Markets under Siege: How Differences in Political Beliefs can move Financial Markets

Saumitra Jha, Peter Koudijs
2021 November 18, 2021

Can differences in beliefs about politics, particularly the benefits of war and peace, move markets? During the Siege of Paris by the Prussian army (1870-71) and its aftermath, we document that the price of the French 3% sovereign bond (rente) differed persistently between the Bourse in Paris and elsewhere, despite being one of the most widely held and actively traded financial assets in continental Europe. Further, these differences were large, reaching the equivalent of almost 1% of French GDP in overall value. We show these differences manifested themselves during the period of limited arbitrage induced by the Siege and persisted until the terms of peace were revealed.

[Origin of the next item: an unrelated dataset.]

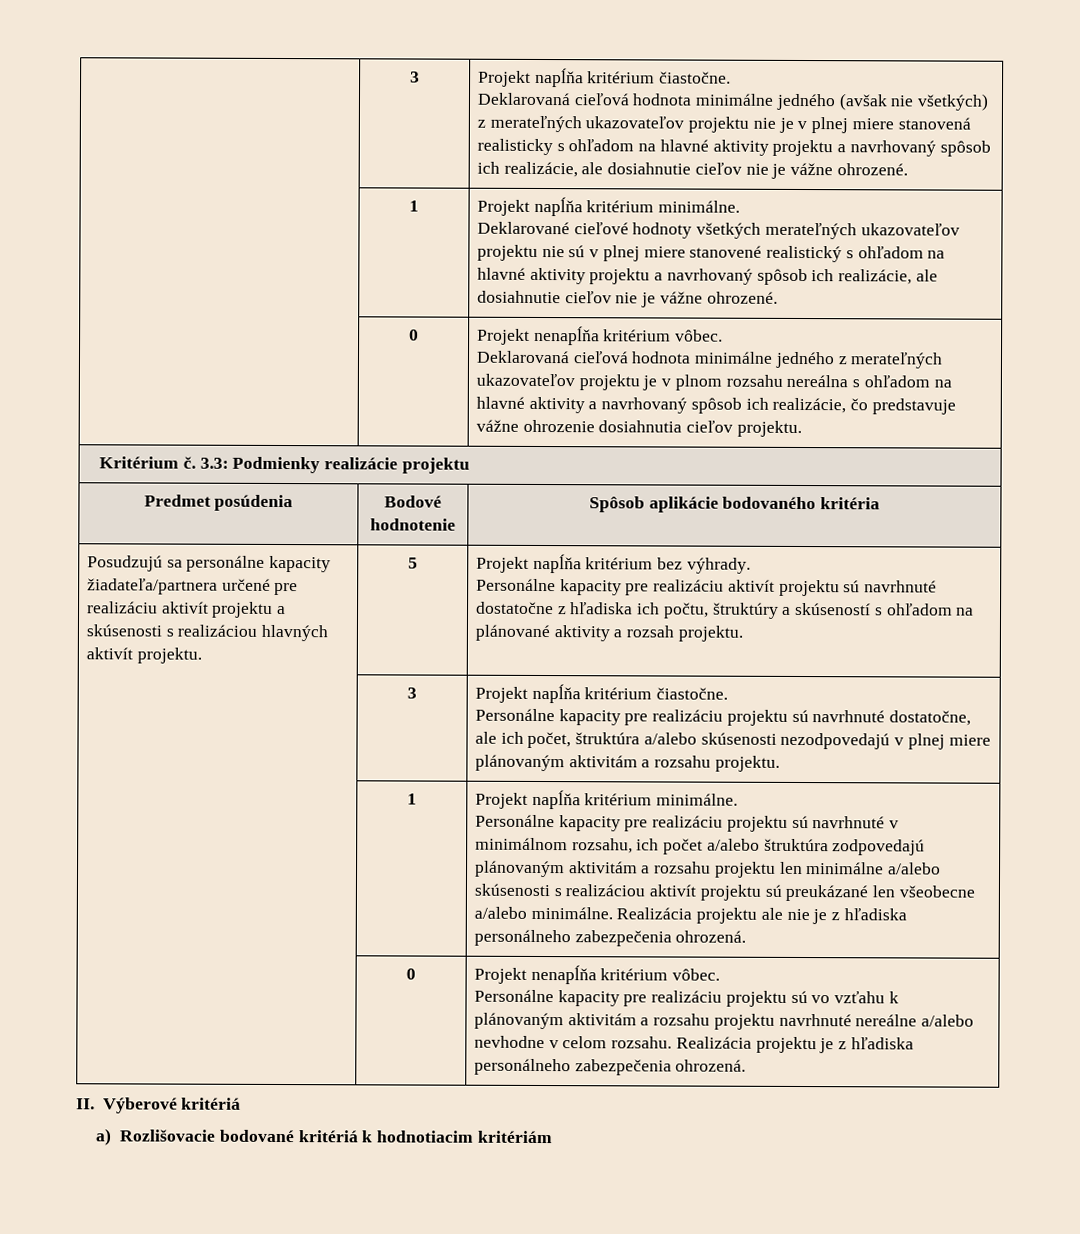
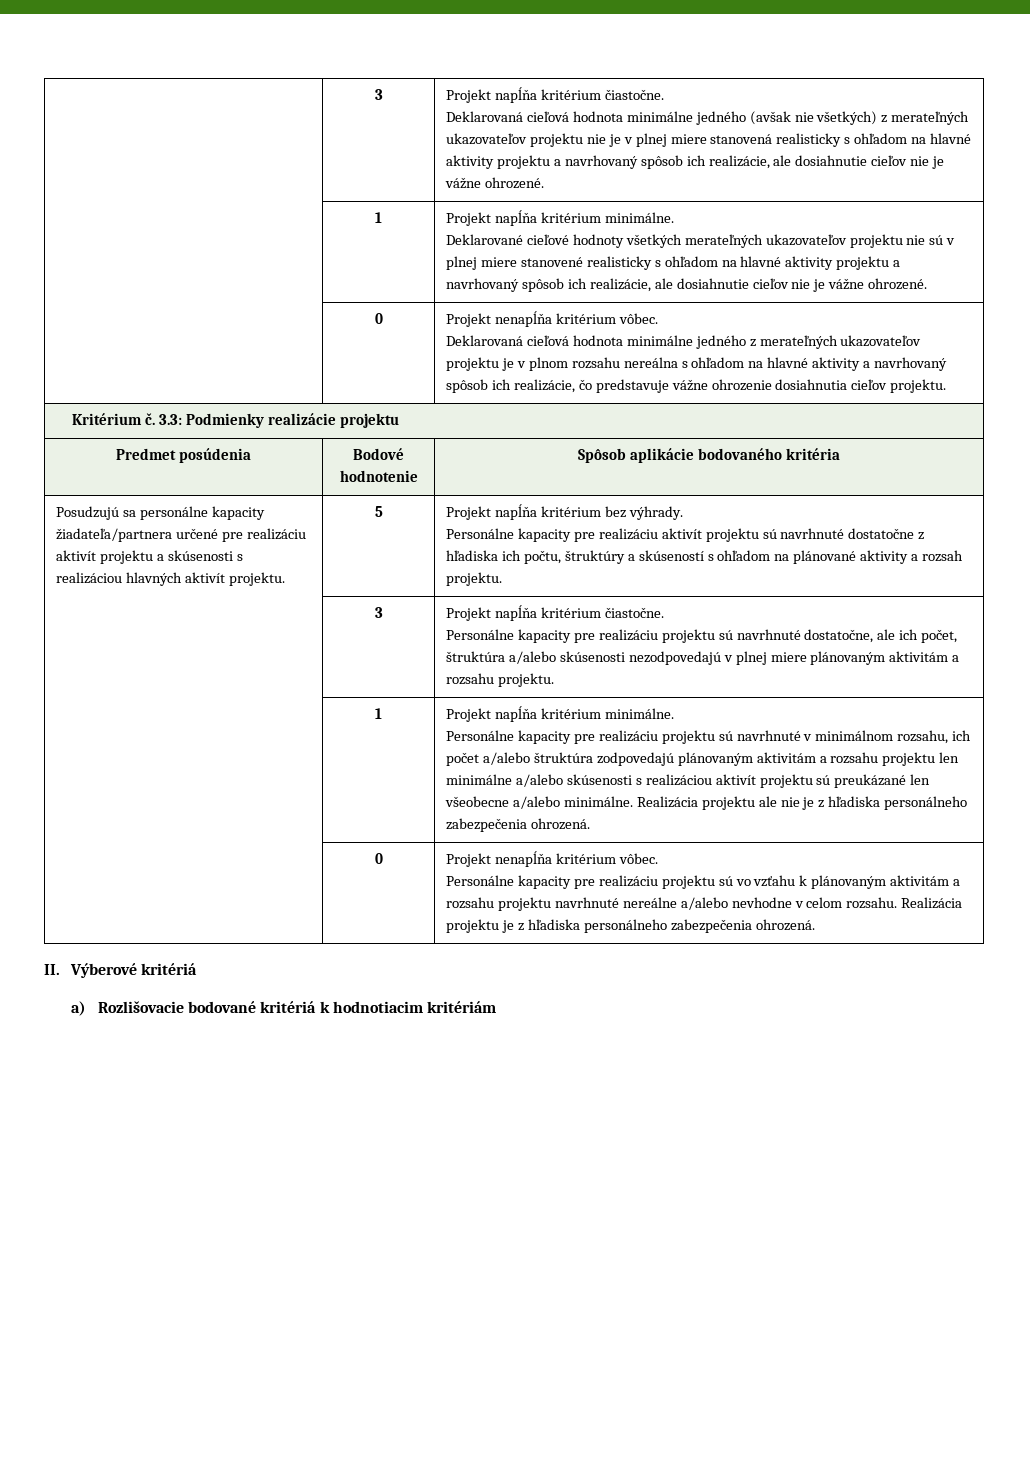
  Deklarovaná cieľová hodnota minimálne jedného (avšak nie všetkých) z merateľných ukazovateľov projektu nie je v plnej miere stanovená realisticky s ohľadom na hlavné aktivity projektu a navrhovaný spôsob ich realizácie, ale dosiahnutie cieľov nie je vážne ohrozené.
  | 1 | Projekt napĺňa kritérium minimálne.
- Deklarované cieľové hodnoty všetkých merateľných ukazovateľov projektu nie sú v plnej miere stanovené realistický s ohľadom na hlavné aktivity projektu a navrhovaný spôsob ich realizácie, ale dosiahnutie cieľov nie je vážne ohrozené.
+ Deklarované cieľové hodnoty všetkých merateľných ukazovateľov projektu nie sú v plnej miere stanovené realisticky s ohľadom na hlavné aktivity projektu a navrhovaný spôsob ich realizácie, ale dosiahnutie cieľov nie je vážne ohrozené.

As long as French military resistance continued, the rente price was higher in Paris than the outside markets, but when the parties ceased fire and started negotiating peace terms this pattern was reversed. Further, while the price responded more to war events in Paris, the price responded more to peace events elsewhere. These specific patterns are difficult to reconcile with other potential mechanisms, including differential information sets, need for liquidity, or relative market thickness. Instead, we argue, these results are consistent with prices reflecting the updating of different prevailing political beliefs that existed in Paris and elsewhere about the benefits of war and peace.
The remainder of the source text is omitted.